** Supplied data follows **

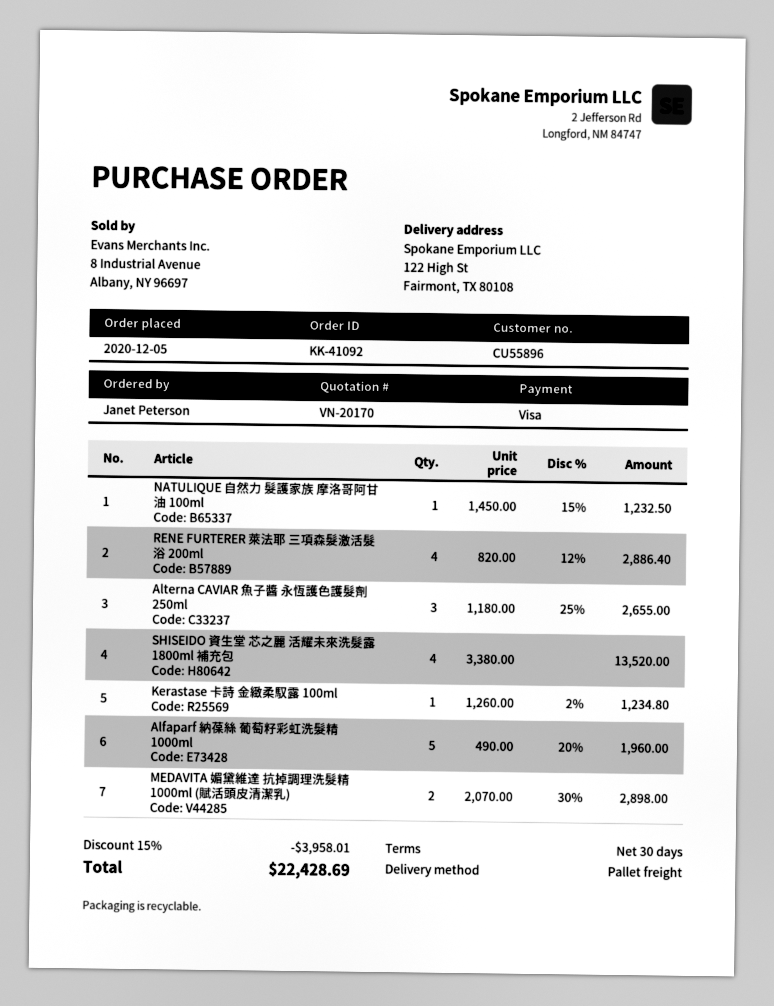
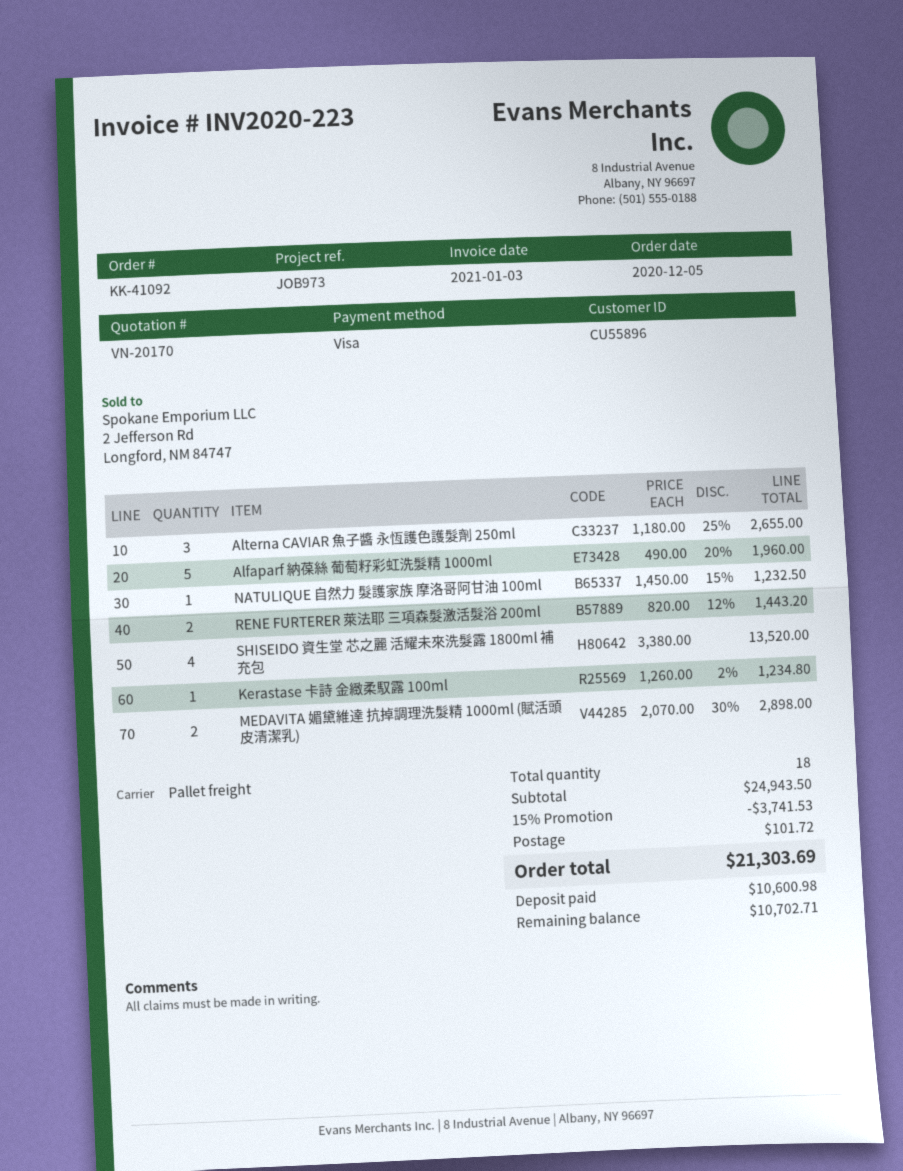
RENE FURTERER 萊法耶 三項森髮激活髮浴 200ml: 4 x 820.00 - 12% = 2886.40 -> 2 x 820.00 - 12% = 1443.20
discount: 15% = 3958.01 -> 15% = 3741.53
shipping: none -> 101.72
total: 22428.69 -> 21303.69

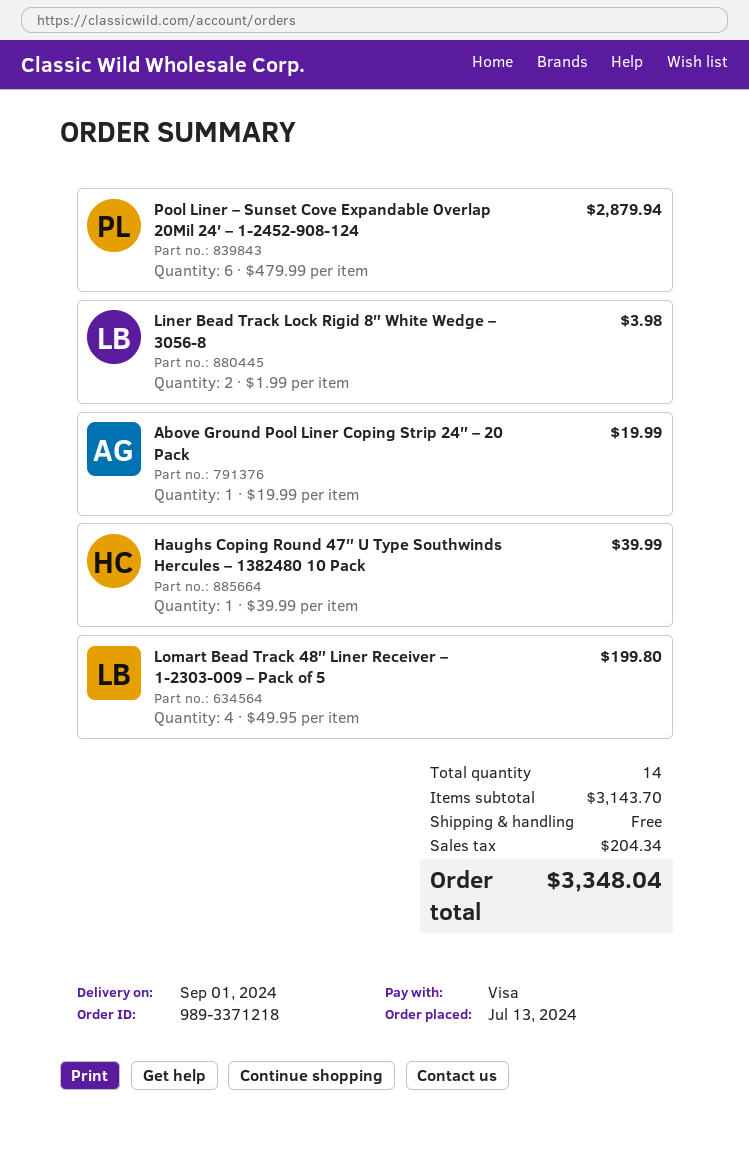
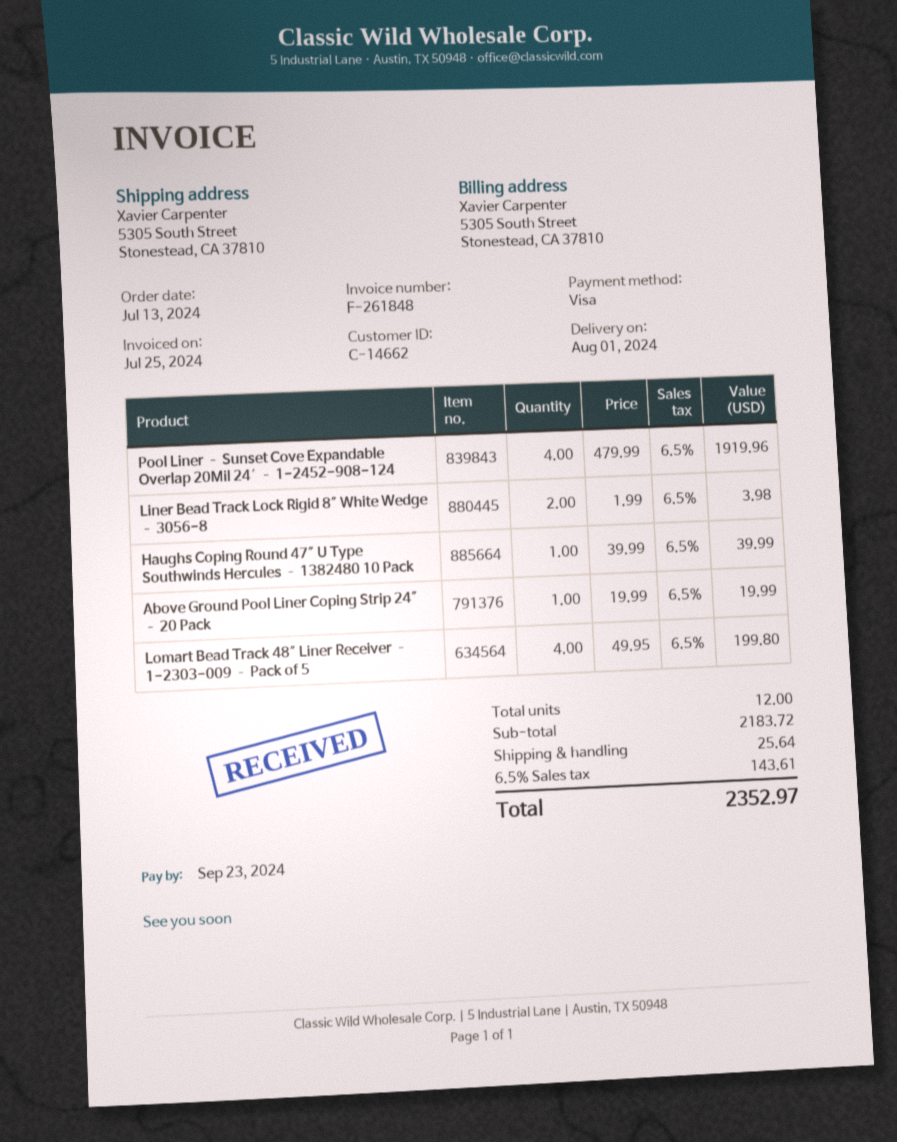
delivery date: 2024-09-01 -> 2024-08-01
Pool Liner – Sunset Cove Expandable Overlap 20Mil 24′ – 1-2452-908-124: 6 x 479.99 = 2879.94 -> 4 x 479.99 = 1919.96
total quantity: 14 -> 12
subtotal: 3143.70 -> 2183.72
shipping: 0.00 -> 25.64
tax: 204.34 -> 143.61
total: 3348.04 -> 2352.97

** End of Supplied data **

What to do
Print every line above exactly as given, but not the pictures.

Result
RENE FURTERER 萊法耶 三項森髮激活髮浴 200ml: 4 x 820.00 - 12% = 2886.40 -> 2 x 820.00 - 12% = 1443.20
discount: 15% = 3958.01 -> 15% = 3741.53
shipping: none -> 101.72
total: 22428.69 -> 21303.69

delivery date: 2024-09-01 -> 2024-08-01
Pool Liner – Sunset Cove Expandable Overlap 20Mil 24′ – 1-2452-908-124: 6 x 479.99 = 2879.94 -> 4 x 479.99 = 1919.96
total quantity: 14 -> 12
subtotal: 3143.70 -> 2183.72
shipping: 0.00 -> 25.64
tax: 204.34 -> 143.61
total: 3348.04 -> 2352.97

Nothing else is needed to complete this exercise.